Obama administration officials also said they faced major challenges in countering the Islamic State’s propaganda machine, which pumps out as many as 90,000 Twitter messages and other social media communications every day, and is attracting about 1,000 foreign fighters a month from across Europe, North Africa, the Middle East and the United States.

“ISIL is well-armed and well-financed,” John O. Brennan, the C.I.A. director, said in a speech Friday at the Council on Foreign Relations in New York. “ISIL will not be rolled back overnight.”

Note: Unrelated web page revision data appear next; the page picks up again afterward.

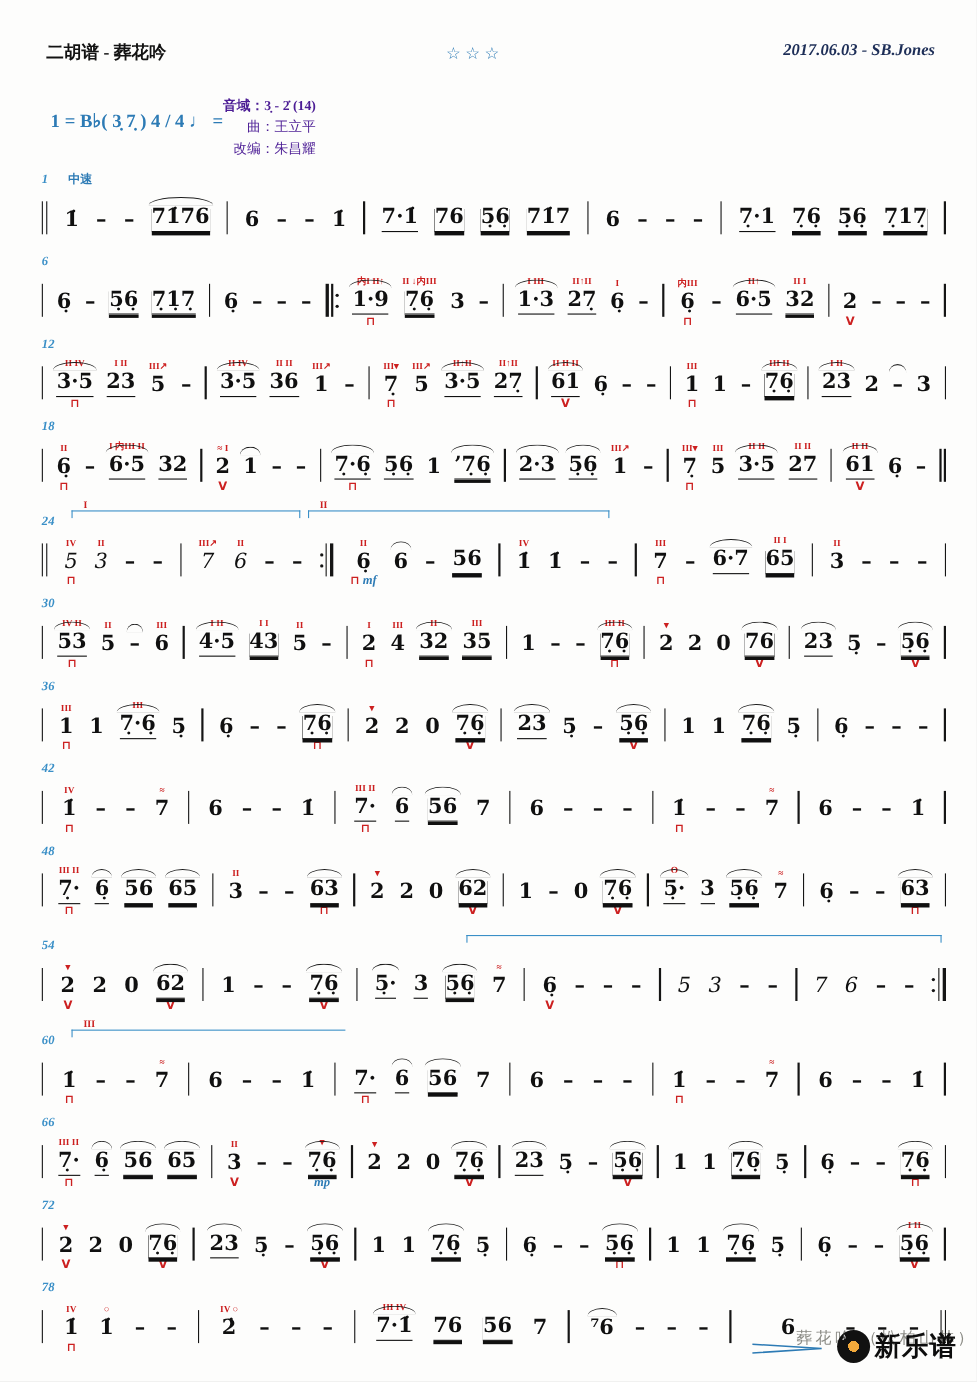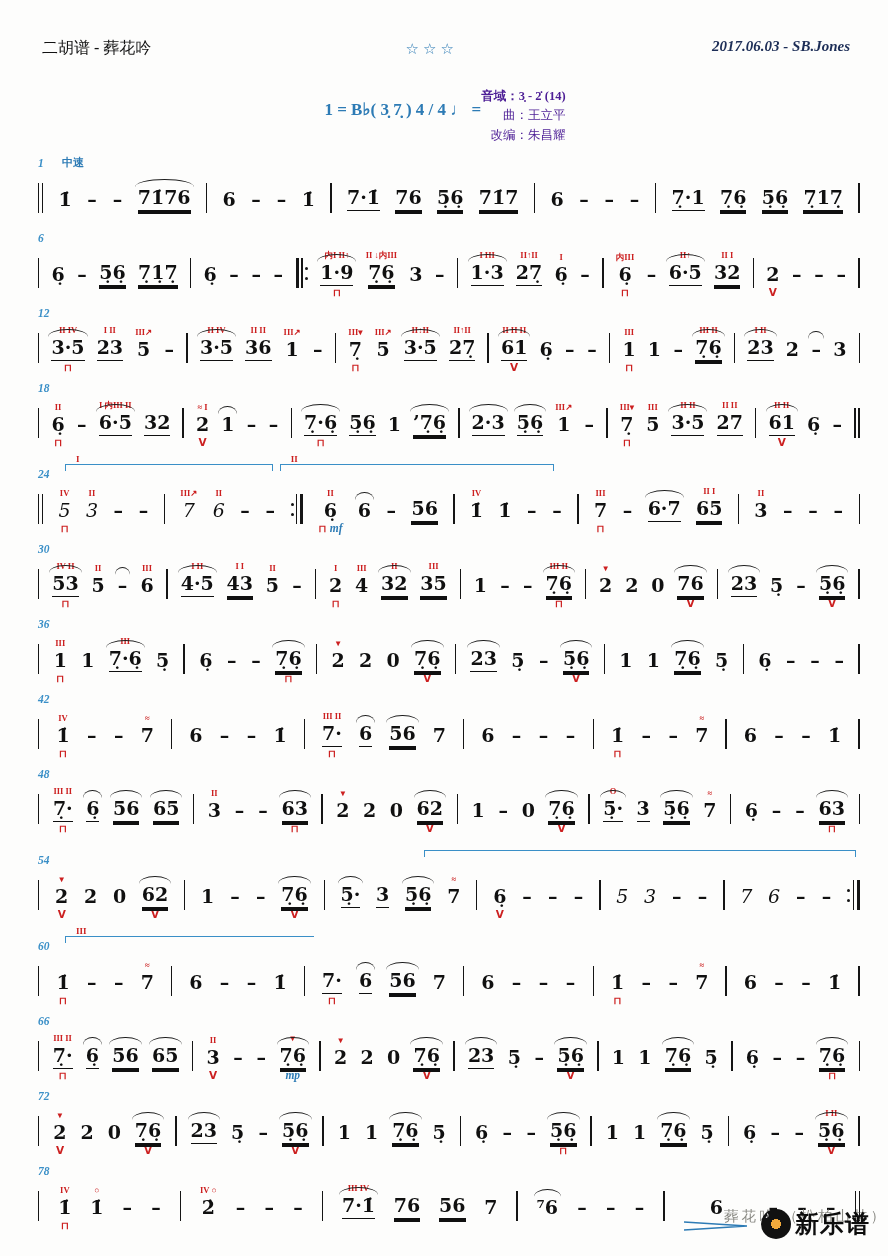--- a/index.html
+++ b/index.html
@@ -7,7 +7,7 @@
         font-family:"Liberation Sans",sans-serif;color:#111;overflow:hidden;}
   
   .hdr-row{display:flex;justify-content:space-between;align-items:flex-start;padding:38px 38px 0 42px;}
-  .doc-label{font-family:"Liberation Serif",serif;font-weight:normal;font-size:16px;color:#121212;}
+  .doc-label{font-family:"Liberation Serif",serif;font-weight:bold;font-size:16px;color:#121212;}
   .stars{color:#2d7bb5;font-size:15px;letter-spacing:4px;text-align:center;margin-top:2px;}
   .date-author{font-family:"Liberation Serif",serif;font-style:italic;font-weight:bold;font-size:15px;color:#1d2e57;}
   .title{position:absolute;top:58px;left:0;right:0;text-align:center;

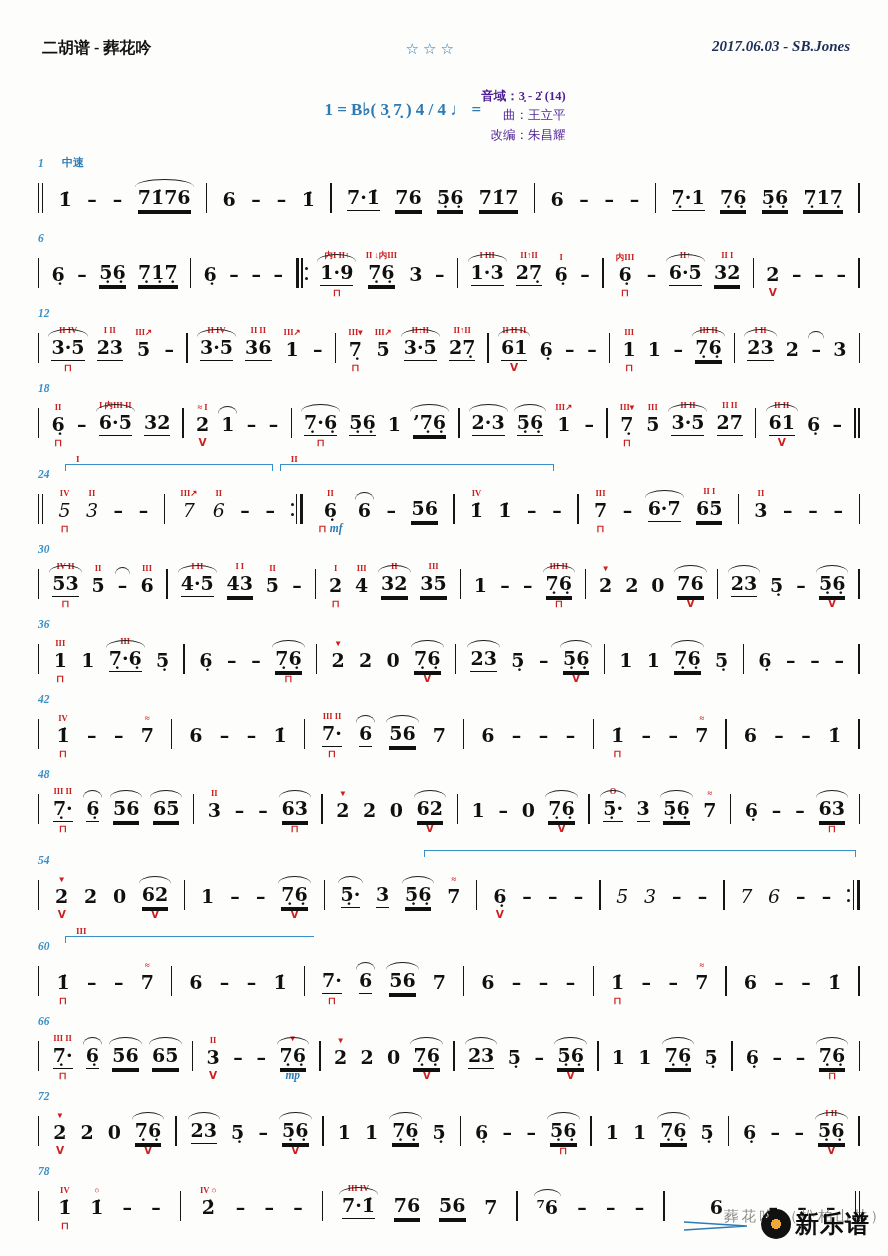--- a/index.html
+++ b/index.html
@@ -12,7 +12,7 @@
   .date-author{font-family:"Liberation Serif",serif;font-style:italic;font-weight:bold;font-size:15px;color:#1d2e57;}
   .title{position:absolute;top:58px;left:0;right:0;text-align:center;
          font-family:"Liberation Serif",serif;font-weight:bold;font-size:31px;letter-spacing:6px;color:#0c0c0c;}
-  .key-row{display:flex;justify-content:center;align-items:flex-start;padding:28px 44px 0 46px;}
+  .key-row{display:flex;justify-content:flex-start;align-items:flex-start;padding:28px 44px 0 46px;}
   .key-sig{font-family:"Liberation Serif",serif;font-weight:bold;font-size:17px;color:#2d7bb5;margin-top:12px;}
   .credits{text-align:right;font-family:"Liberation Serif",serif;font-size:12.5px;color:#4c1d95;line-height:1.55;}
   .credits b{font-weight:bold;}

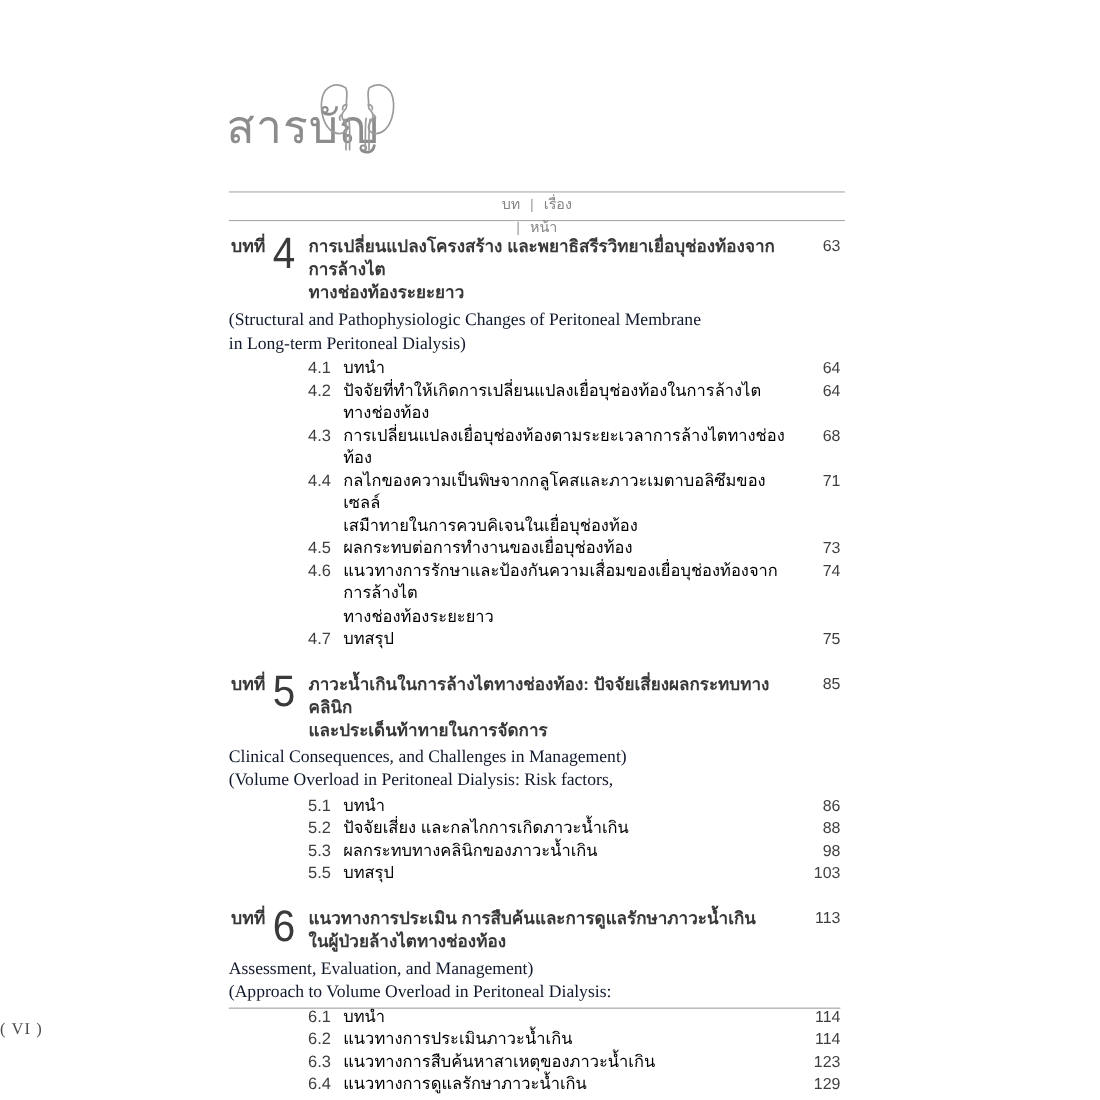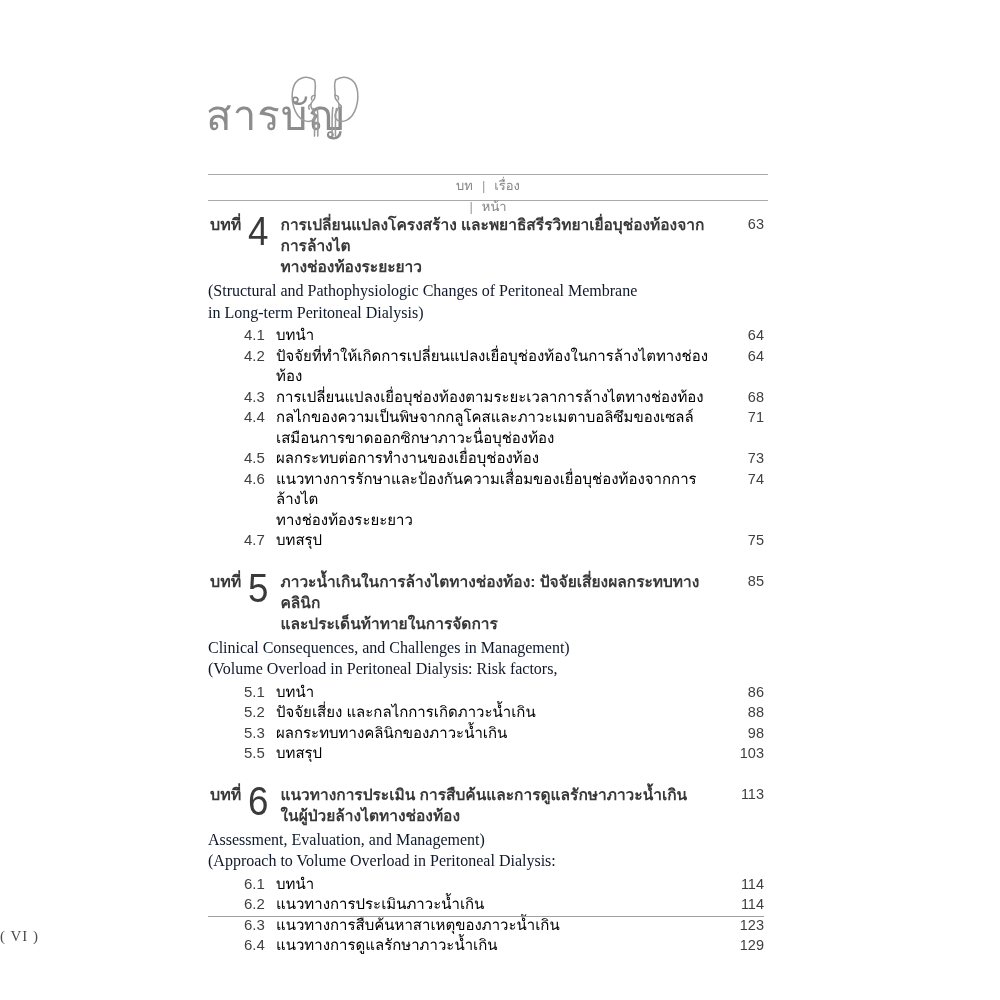--- a/index.html
+++ b/index.html
@@ -52,7 +52,7 @@
     font-family:"Liberation Serif","DejaVu Serif",serif;
     font-size:16px;line-height:21.5px;color:#0f172a;
   }
-  .sections{margin-left:36px;margin-top:2px;}
+  .sections{margin-left:72px;margin-top:2px;}
   .sec-row{display:flex;align-items:flex-start;font-size:15px;line-height:20.5px;}
   .sec-num{min-width:32px;color:#3f3f3f;}
   .sec-title-wrap{flex:1;color:#000000;padding-right:8px;}

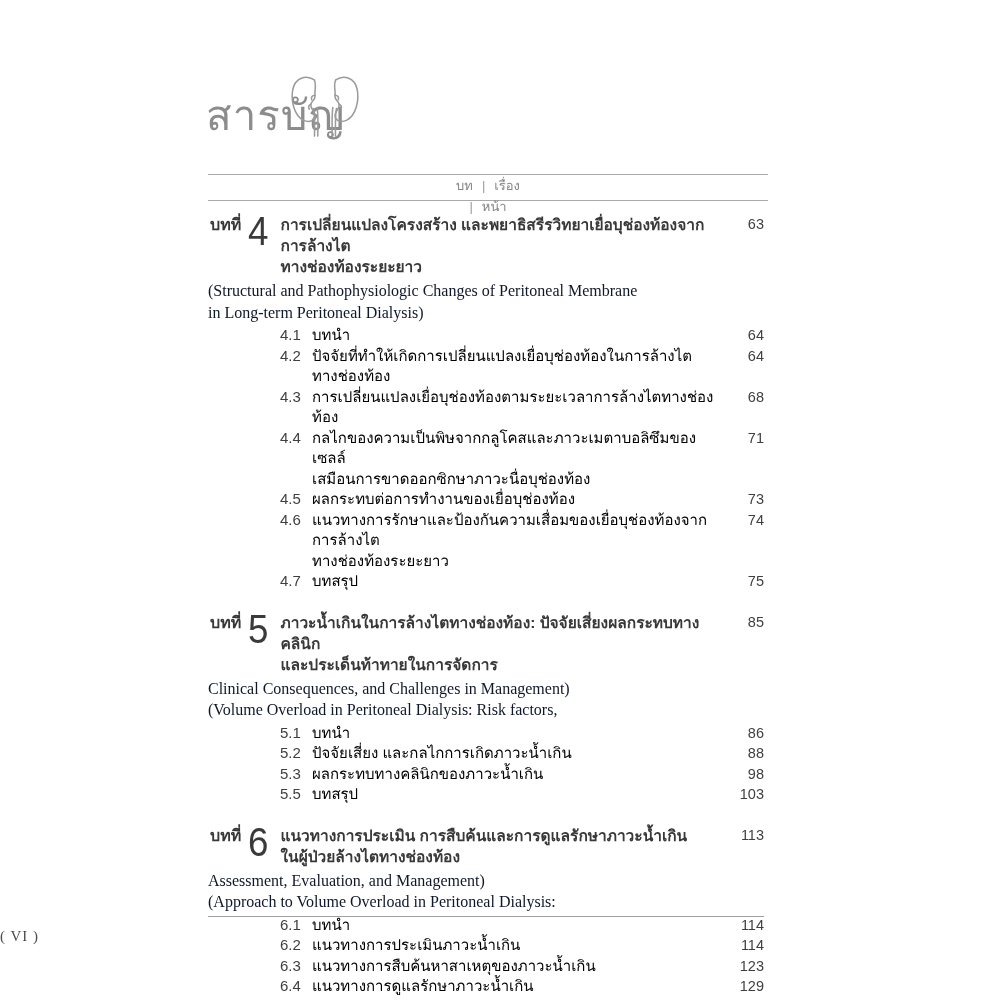--- a/index.html
+++ b/index.html
@@ -137,7 +137,7 @@
           <span class="sec-num">4.4</span>
           <span class="sec-title-wrap">
             <span>กลไกของความเป็นพิษจากกลูโคสและภาวะเมตาบอลิซึมของเซลล์</span><br>
-            <span class="sec-line2">เสมือนการขาดออกซิกษาภาวะนื่อบุช่องท้อง</span>
+            <span class="sec-line2">เสมืาทายในการควบคิเจนในเยื่อบุช่องท้อง</span>
           </span>
           <span class="sec-page">71</span>
         </div>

Despite the air superiority that the American coalition commands in the skies above Iraq, in late January hundreds of Islamic State gunmen mobilized an attack on Kirkuk, the oil-rich Kurdish city that thus far has been protected by pesh merga forces. Militants temporarily seized an abandoned hotel that the local police had used as their headquarters, suicide bombers detonated their explosives to keep Kurdish forces at bay and militants took over an area southwest of Kirkuk after heavy clashes with Kurdish forces.

Although the Kirkuk attack was ultimately unsuccessful, the group still has control of the largest territory ever held by a terrorist group, Nicholas Rasmussen, the director of the National Counterterrorism Center, told a Senate committee last month. “This safe haven provides ISIL and other extremists with the time and space they need to train fighters and to plan operations,” Mr. Rasmussen said.

Abu Khadija, the defector who witnessed the 38 beheadings, said he was trying to get into Turkey, despite knowing that Islamic State militants might kill him if they caught him. He said he could not forget the beheadings.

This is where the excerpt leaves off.